**EXERCISE DETAILS:** Below are records; reproduce exactly the lines from the one that has "- Datei: src/QuantivaWebsite.tsx" through the one that has "- ✓ CMS-verwaltbar: ~10 Bilder (Team + Cases)", ends included, and nothing more.

**DATASET RECORDS:**
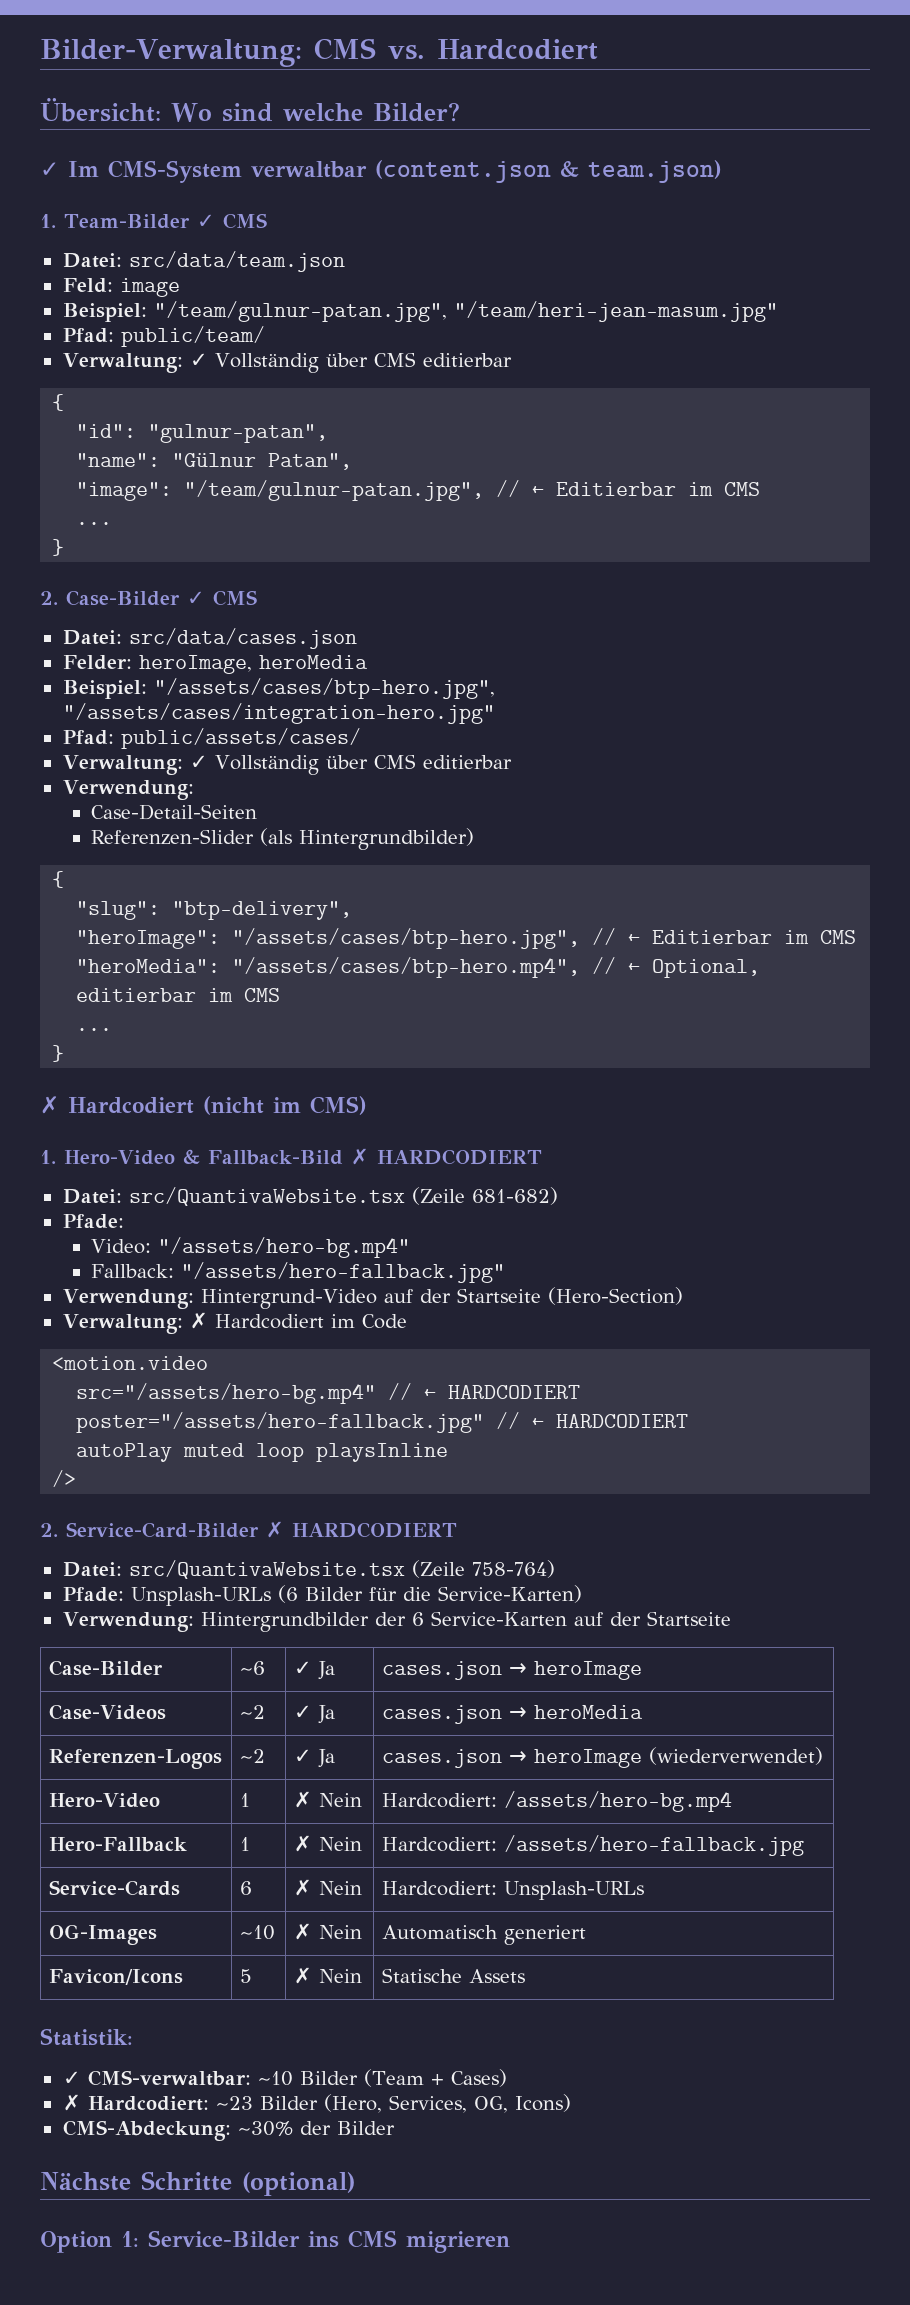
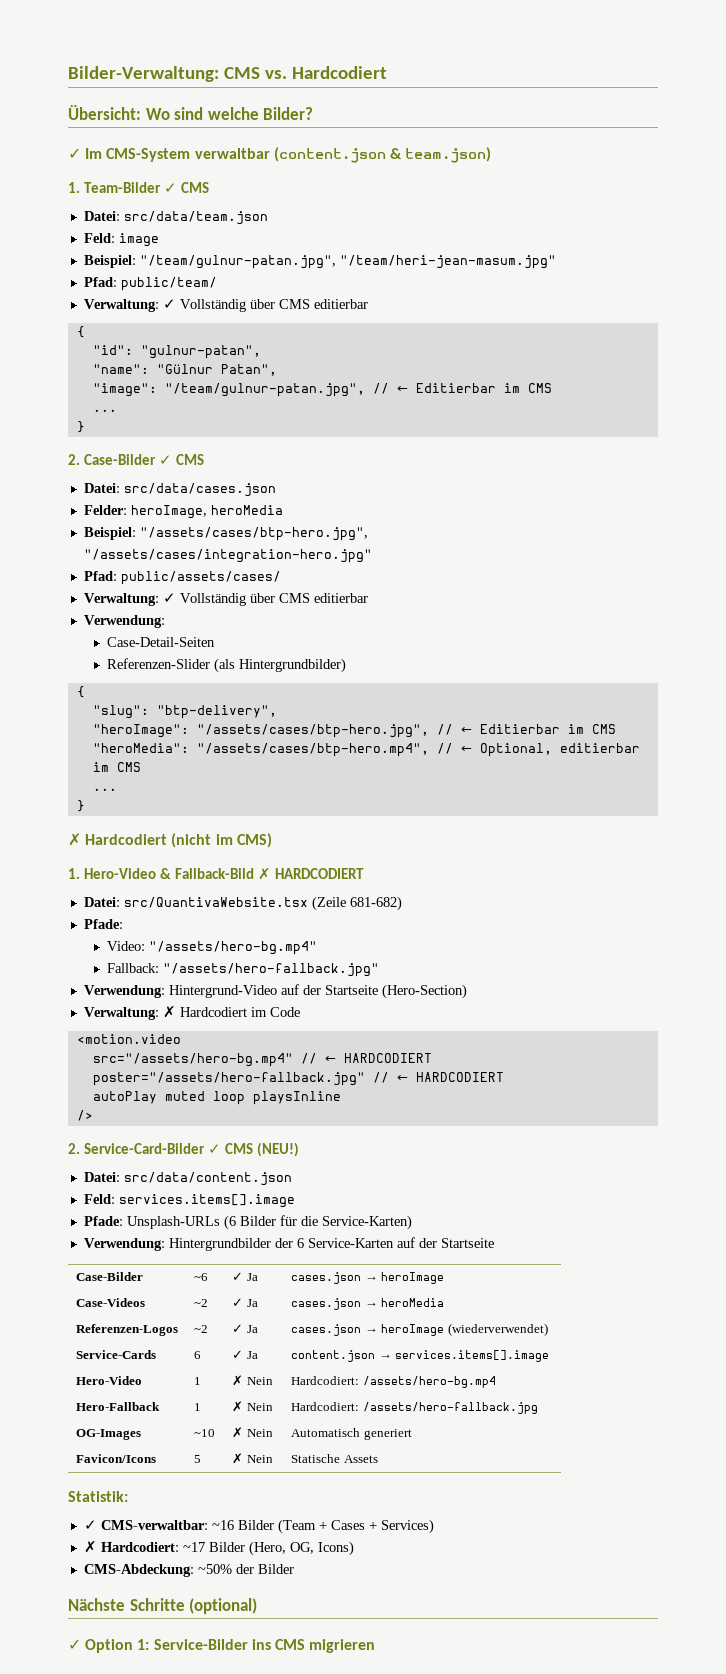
- 2. Service-Card-Bilder ✗ HARDCODIERT
- Datei: src/QuantivaWebsite.tsx (Zeile 758-764)
+ 2. Service-Card-Bilder ✓ CMS (NEU!)
+ Datei: src/data/content.json
+ Feld: services.items[].image
+ Service-Cards | 6 | ✓ Ja | content.json → services.items[].image
- Service-Cards | 6 | ✗ Nein | Hardcodiert: Unsplash-URLs
- ✓ CMS-verwaltbar: ~10 Bilder (Team + Cases)
+ ✓ CMS-verwaltbar: ~16 Bilder (Team + Cases + Services)
- ✗ Hardcodiert: ~23 Bilder (Hero, Services, OG, Icons)
+ ✗ Hardcodiert: ~17 Bilder (Hero, OG, Icons)
- CMS-Abdeckung: ~30% der Bilder
+ CMS-Abdeckung: ~50% der Bilder
- Option 1: Service-Bilder ins CMS migrieren
+ ✓ Option 1: Service-Bilder ins CMS migrieren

**FINISHED EXERCISE:**
- Datei: src/QuantivaWebsite.tsx (Zeile 758-764)
+ 2. Service-Card-Bilder ✓ CMS (NEU!)
+ Datei: src/data/content.json
+ Feld: services.items[].image
+ Service-Cards | 6 | ✓ Ja | content.json → services.items[].image
- Service-Cards | 6 | ✗ Nein | Hardcodiert: Unsplash-URLs
- ✓ CMS-verwaltbar: ~10 Bilder (Team + Cases)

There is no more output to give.